I much agree on your advice to install a firmware password, but make shure you will remember it and to switch it off when selling/donating your computer. On newer Macs there is no way (only resoldering a chip I guess) to get around it.
Without a FW password you can’t boot from another volume/partition (including recovery).
I’m not sure though if it is possible to take the drive out, reformat and reinstall OSX (all same volume and account names) and reboot the FW password protected Mac, without vuwer running.
Maybe the reformatted same drive and volume has given another volume ID, which should be detected by the FW protection.
I have my vuwer Macs auto-login with the ‘’thief’s'’ account without password. When the Mac is on WiFi, I set Ethernet unactive and set System Preferences Changing to have the admin password (also for WiFi on/off switching). No admin password should be reqd for connectiong to another network. When unplugged and powered on it always logs into the theif’s account and the admin account is password protected.

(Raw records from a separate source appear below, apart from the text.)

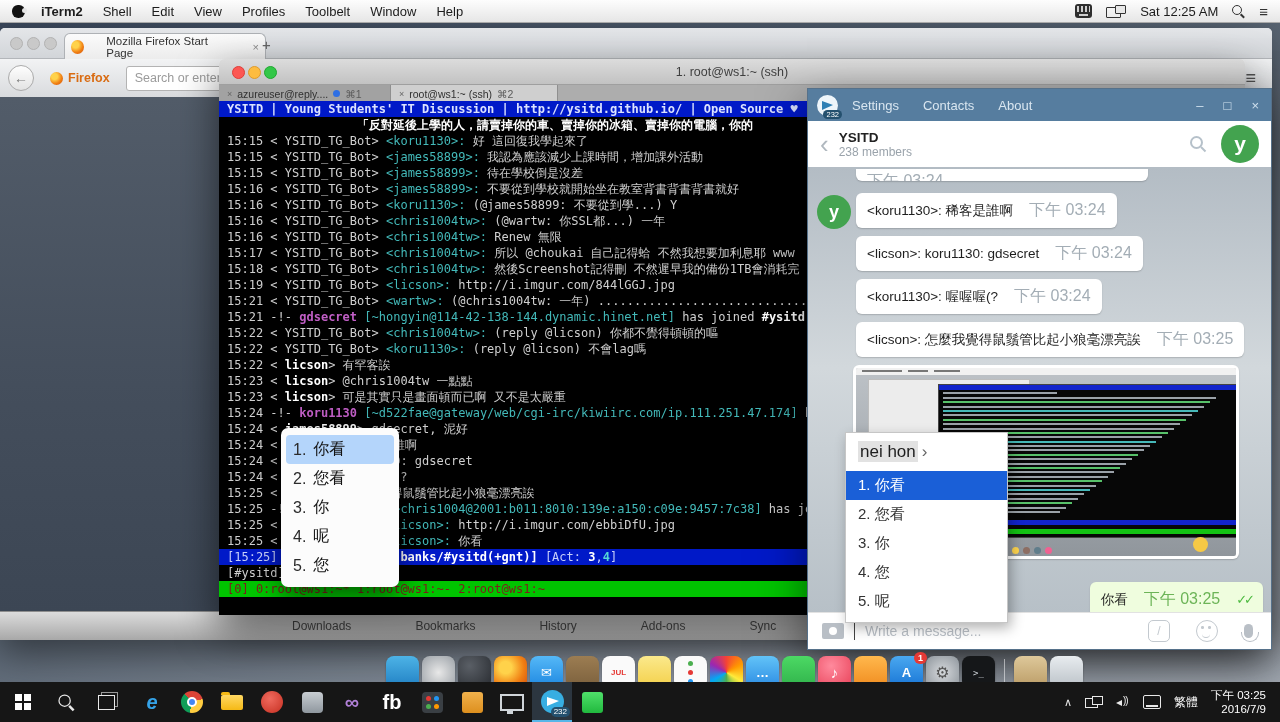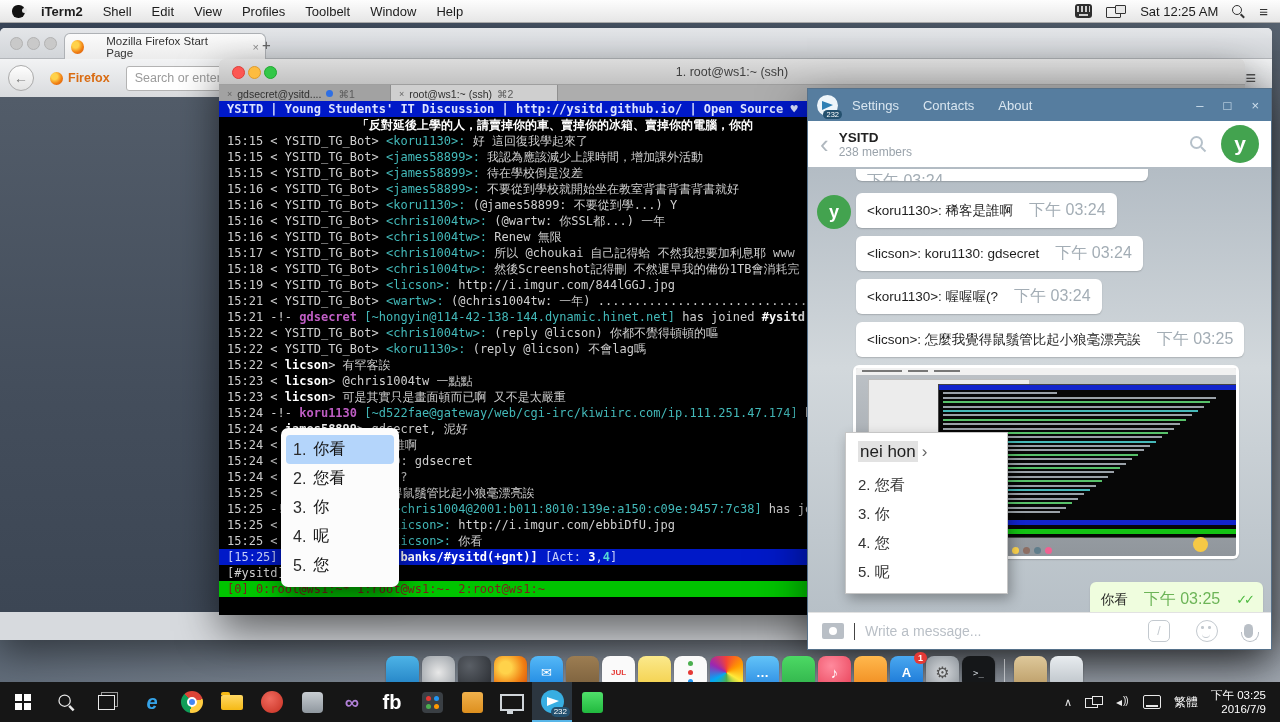"gdsecret@ysitd...." span { text: gdsecret@ysitd -> azureuser@reply }
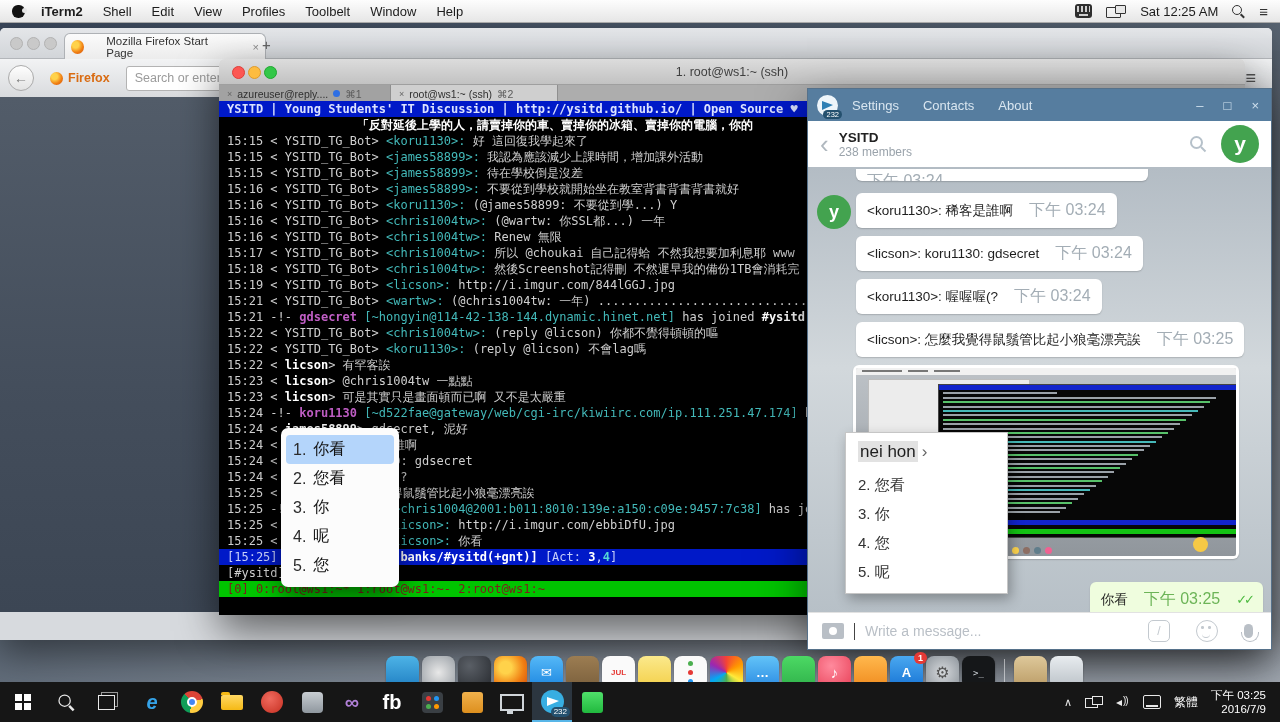"1. 你看" div.wcand { html: none -> <div>1. 你看</div> }
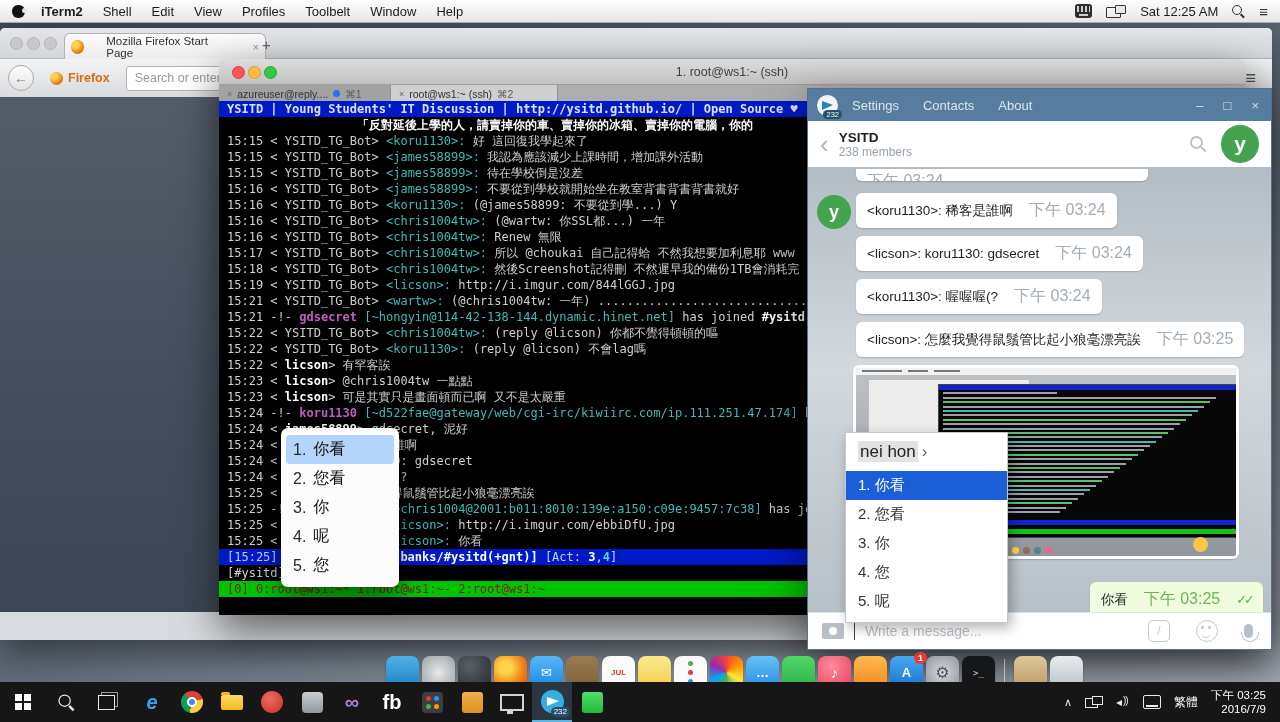"Downloads" div.ff-bottombar { html: none -> <div> <span>Downloads</span> <span>Bookmarks</span> <span>History</span> <span>Add-ons</span> <span>Sync</span> <span>Preferences</span> </div> }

I experimented with locking-out the thief’s account from the Applications/Utilities folder (e.g. no access to Disk Utility or Activity monitor). This made OSX hang totally on boot up and auto logging into the thief’s account, when auto-starting an app from the Utilities folder. So beware.
Vuwer is not invisible and a thief could do a search for software like vuwer and could kill the processes. Without Activity Monitor, Terminal, and without admin rights, things get very complicated.
When you have Little Snitch installed, and logging in on the thief’s account, please wait for vuwer to have send all the emails, and set always allow internet access rules for all the vuwer subprocesses (platypus, google and some more).
This way the thief won’t get notified that vuwer is working in the background.
I may never need vuwer to get a stolen Mac back, but it’s a good feeling to have it installed and setup for a maximum level of security.
Also messing and testing vuwer is just fun.
A key logger feature could be nice, but the privacy and security of Mac users could be in danger. Vuwer can already be used for spying on someone.
What if somebody installs vuwer and sells the Mac without telling?
Maybe you should notify a user (with admin rights) that vuwer is installed.